The task ▸ Copy, please, the line with "Coco | TYPE: parrot -> cat" and each line that follows it through the end of the data below, exactly as given and without pictures.

Data ▸
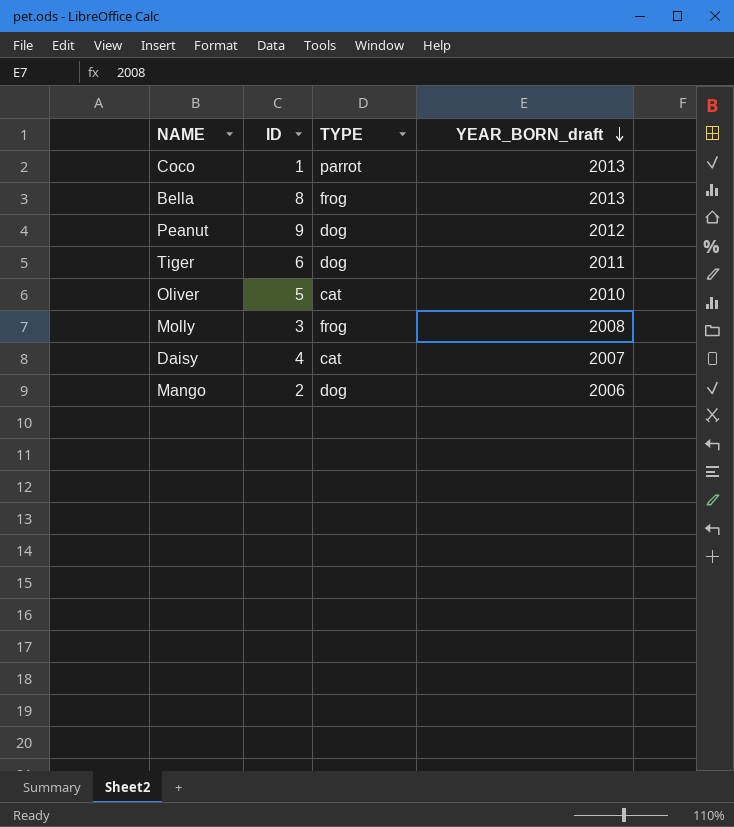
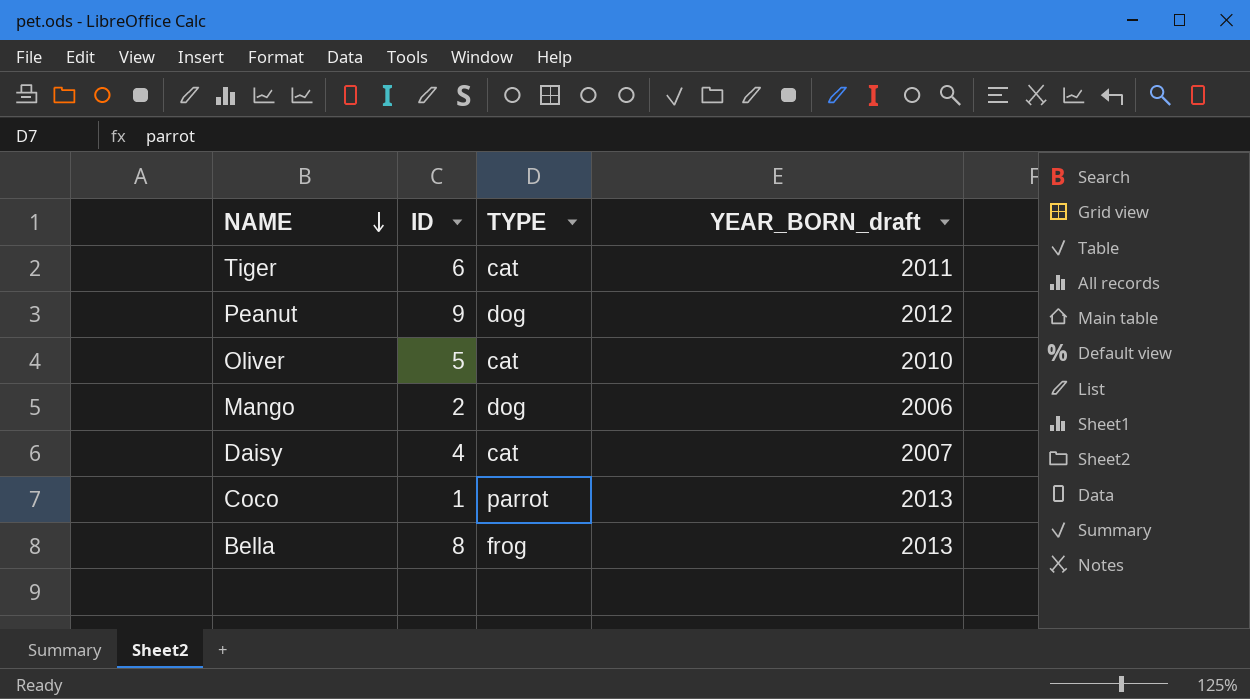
row order: YEAR_BORN_draft descending -> NAME descending
row Molly: 3 | frog | 2008 -> none
Tiger | TYPE: dog -> cat

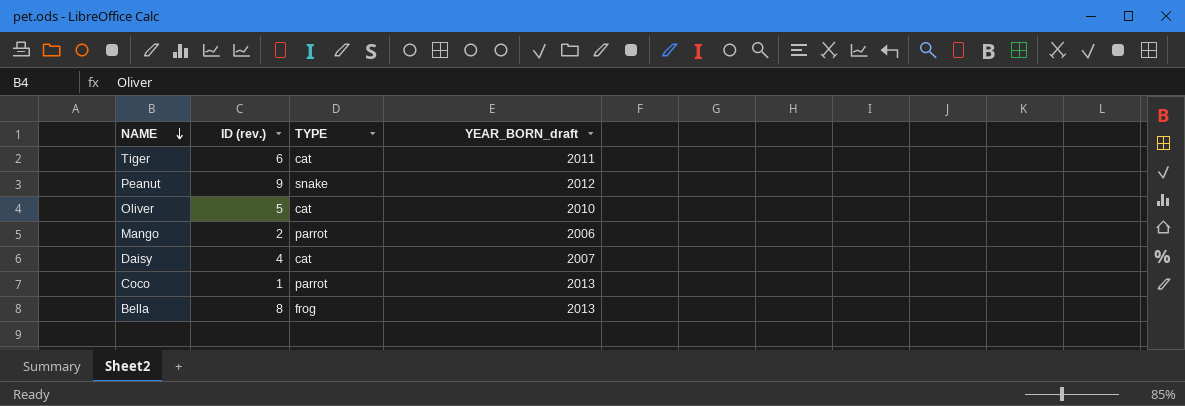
column name: ID -> ID (rev.)
Peanut | TYPE: dog -> snake
Mango | TYPE: dog -> parrot

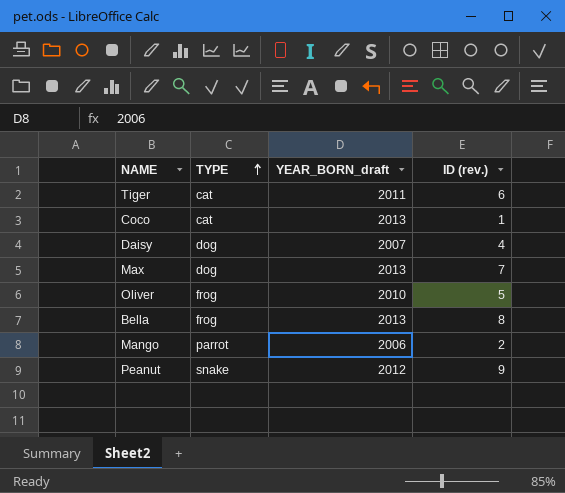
row order: NAME descending -> TYPE ascending
column ID (rev.) | position: 2 -> 4
Coco | TYPE: parrot -> cat
Daisy | TYPE: cat -> dog
row Max: none -> dog | 2013 | 7
Oliver | TYPE: cat -> frog

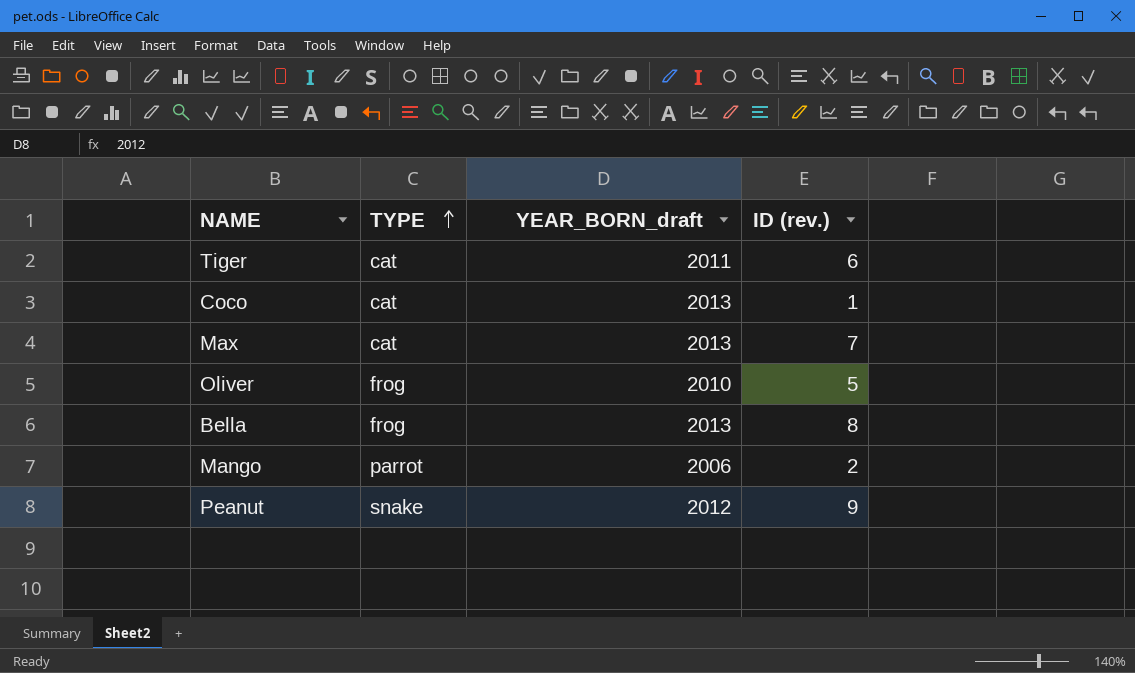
row Daisy: dog | 2007 | 4 -> none
Max | TYPE: dog -> cat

Finished task ▸
Coco | TYPE: parrot -> cat
Daisy | TYPE: cat -> dog
row Max: none -> dog | 2013 | 7
Oliver | TYPE: cat -> frog

row Daisy: dog | 2007 | 4 -> none
Max | TYPE: dog -> cat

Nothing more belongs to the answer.